The Southern exception

By Jordan Green, YES! Weekly

The cover of Southern Exposure magazine in the fall of 1996 depicted Bill Clinton grasping a Confederate battle flag beside a bayonet-wielding Newt Gingrich with the headline: "Way up north in Dixie: How the South is winning the Civil War."

Southerners dominated the national political landscape at the time. Both the Democratic president and vice president hailed from below the Mason-Dixon. Republican House Speaker Newt Gingrich was from Georgia. His counterpart in the Senate, Trent Lott, came from Mississippi. Sen. Jesse Helms of North Carolina chaired the Senate Foreign Relations Committee.

The irony was that 130 years after the South surrendered in the Civil War, the national culture was moving into sync with Southern conservatism, religiosity and suspicion of government. As part of a rightward trend, President Clinton presided over the dismantling of welfare, and famously declared in his 1996 State of the Union speech that "the era of big government is over."

Today, a man from Chicago occupies the White House. The most powerful Republican leader in Washington is from Ohio. The South's heyday as pre-eminent region has passed.

From our vantage point in the Piedmont Triad, it was apparent last fall that the nation was headed in one direction and North Carolina in quite another as President Obama cruised to reelection while Republicans consolidated control of the NC General Assembly and put one of their own in the Executive Mansion.

Signs of the diverging paths multiply by the day.

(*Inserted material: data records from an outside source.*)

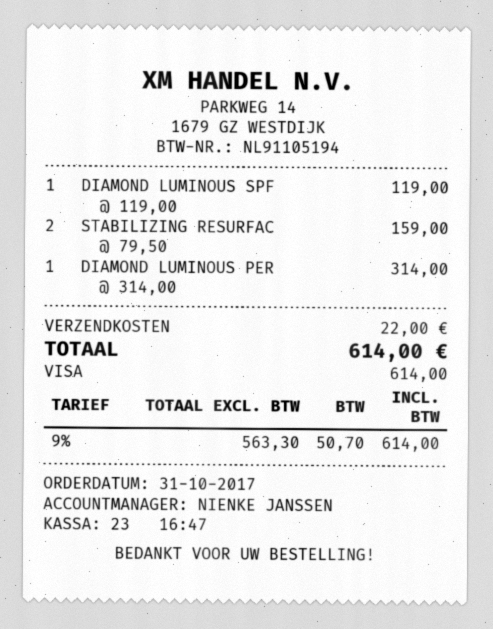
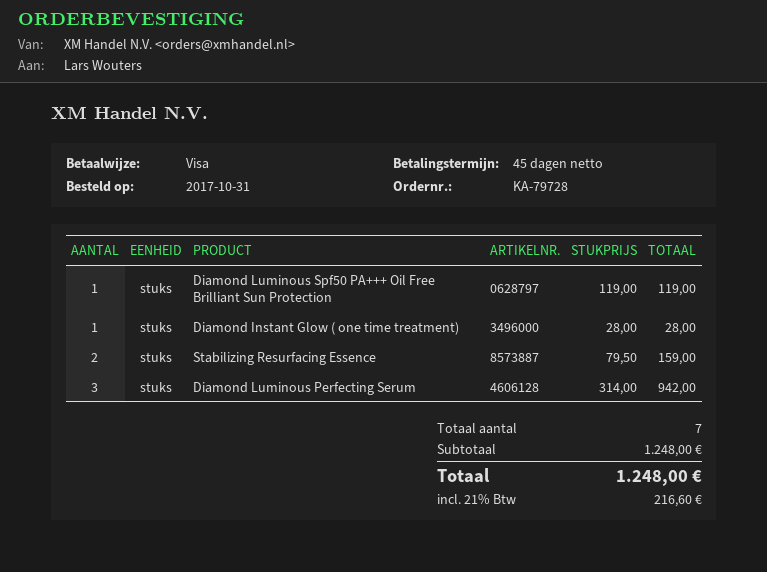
DIAMOND LUMINOUS PER: 1 x 314.00 = 314.00 -> 3 x 314.00 = 942.00
Diamond Instant Glow ( one time treatment): none -> 1 x 28.00 = 28.00
shipping: 22.00 -> none
tax: 9% = 50.70 -> 21% = 216.60
total: 614.00 -> 1248.00

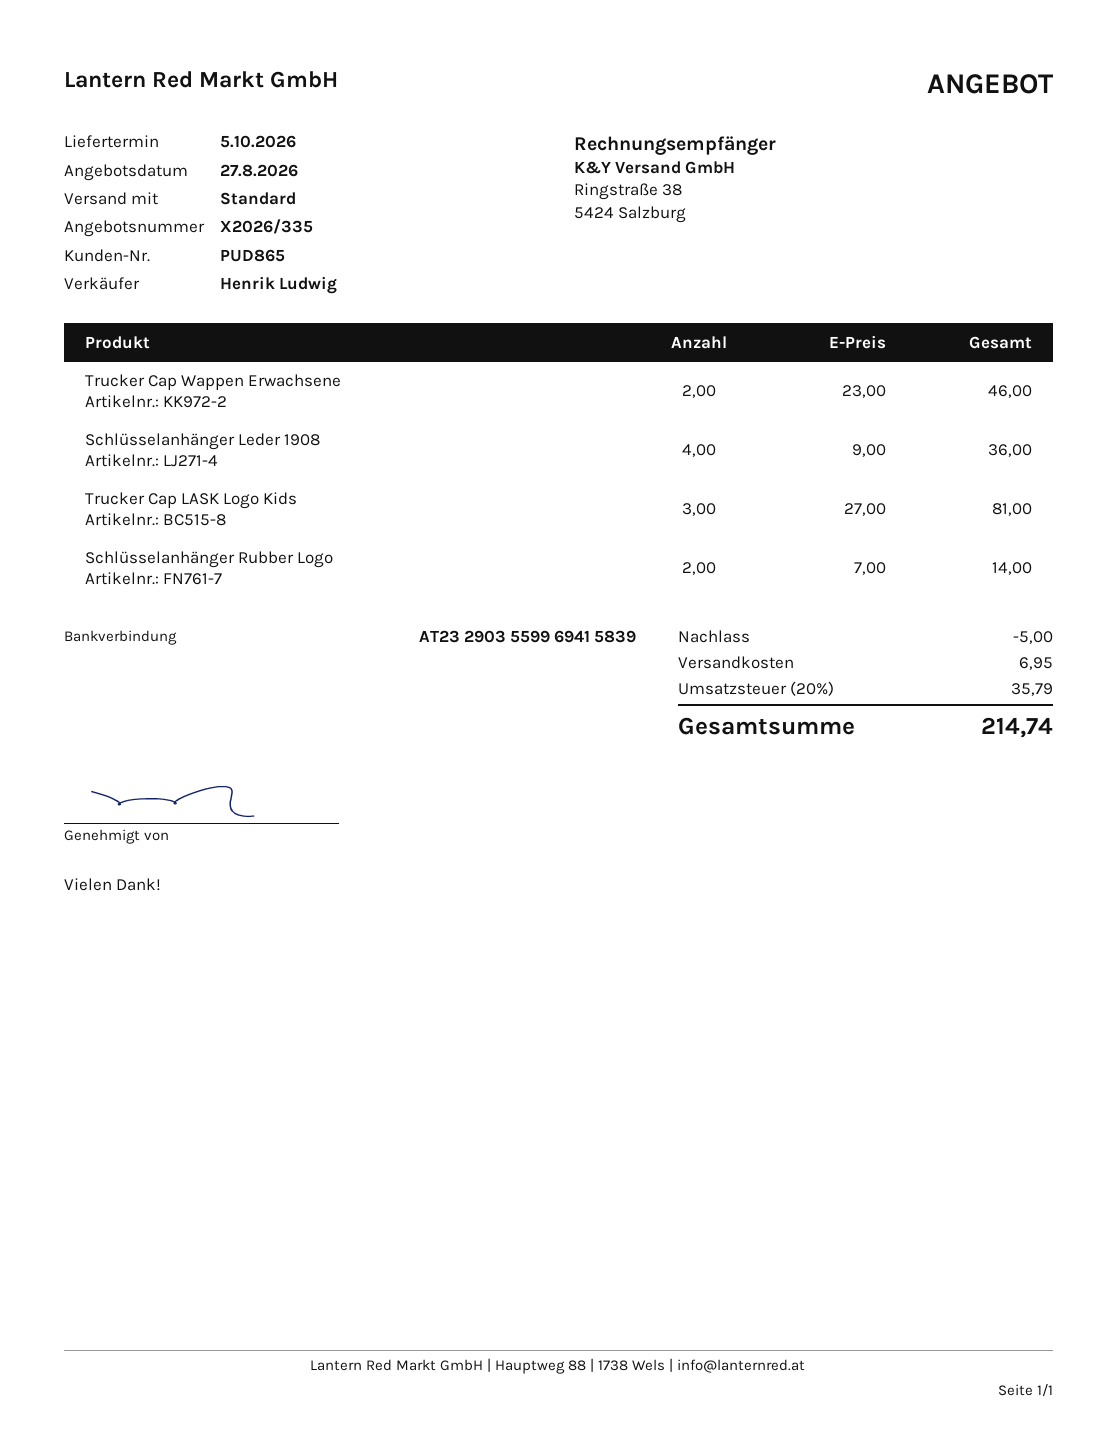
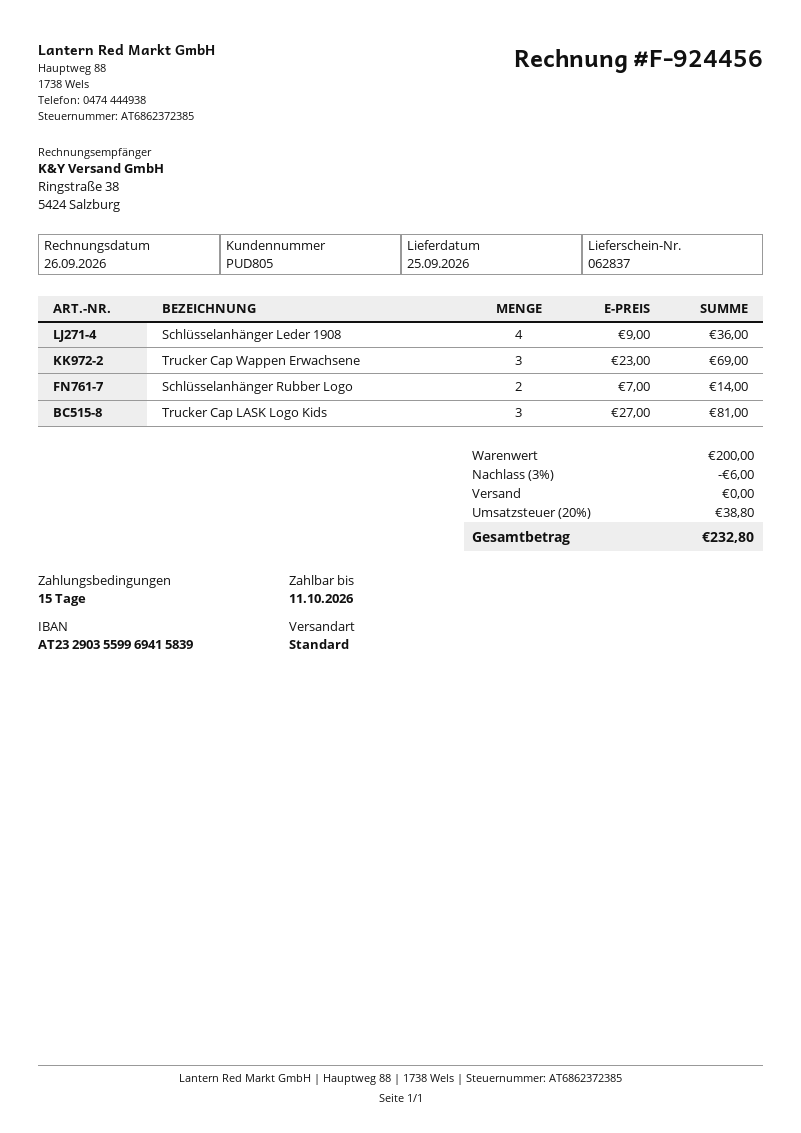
delivery date: 2026-10-05 -> 2026-09-25
customer number: PUD865 -> PUD805
Trucker Cap Wappen Erwachsene: 2 x 23.00 = 46.00 -> 3 x 23.00 = 69.00
discount: 5.00 -> 6.00
shipping: 6.95 -> 0.00
tax: 20% = 35.79 -> 20% = 38.80
total: 214.74 -> 232.80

While Obama was declaring in his second inaugural address that "no matter how responsibly we live our lives, any one of us, at any time, may face a job loss, or a sudden illness, or a home swept away in a terrible storm," the Republicans in Raleigh were busy devising a plan to reduce unemployment benefits and in so doing forfeit federal dollars.

A day after the May primary, when North Carolina voters froze the state law forbidding same-sex marriage in place for another generation, Obama made the announcement that he believes people of the same sex should have the right to marry. Tracing a historical arc from the women's equality movement through the Southern civil rights movement and gay liberation, the president said in his inaugural speech: "Our journey is not complete until our gay brothers and sisters are treated like anyone else under the law -- for if we are truly created equal, then surely the love we commit to one another must be equal as well."

As regards the young, undocumented people who have spent most of their lives in our communities yet fear deportation, Obama created the deferred action program, and articulated the values behind his executive order by declaring, "Our journey is not complete until we find a better way to welcome the striving, hopeful immigrants who still see America as a land of opportunity; until bright young students and engineers are enlisted in our workforce instead of expelled from our country."

The NC Attorney General's office notified the Division of Motor Vehicles four days before the inauguration that driver's licenses should be issued to young immigrants who have been approved for deferred action, but as of Monday the division -- now under Republican administration -- was still reviewing the legal advice of the state's highest law enforcement officer. (Editor's note: The state Department of Transportation announced yesterday that it would issue licenses to participants in the deferred action program.)

It's worth noting that we would not be wrangling over this had the Senate mustered 60 votes to close debate and pass the DREAM Act, providing young, undocumented immigrants a pathway to citizenship, in 2010. Among the five Democrats who voted to keep the bill bottled up were two Southerners, Kay Hagan of North Carolina and Mark Pryor of Arkansas.

The South was an isolated cultural and economic backwater from the end of the Civil War to roughly the time of World War II. It was a region where the state of Tennessee prosecuted a public school instructor for teaching evolution in 1925 and where generations of Dixiecrat politicians resisted federal integration efforts under the banner of states' rights.

As George Packer has noted in his much-discussed New Yorker article, the South is becoming isolated again.

With North Carolina flipping back into the Republican column with its preference for Romney over Obama, you could say that the new Solid South begins in Henderson, N.C. and ends in Valdosta, Ga., bracketed by Virginia and Florida.

In North Carolina, the GOP has forged a successful coalition between wealthy suburbanites and rural social conservatives to hold an edge over the urbanites and rural black-belt communities that make up the Democratic constituencies. Greensboro and Winston-Salem are attempting to refashion themselves as vibrant urban centers -- the former with a proposed performing arts center and the latter with its nascent downtown research park -- to attract and retain talented young people. The sought-after creative class tends to be socially libertarian on matters of sexuality and immigration, and increasingly multiracial -- in essence, the core of Obama's demographic.

Meanwhile, the Republicans are centralizing power in Raleigh by taking over decisions that were traditionally left to local government such as drawing political districts and regulating matters like billboards and carrying guns in parks.

It will be interesting to see if North Carolina cities thrive in opposition to the larger political culture of the state, or lose their luster as the region slides further into irrelevancy. Time will tell.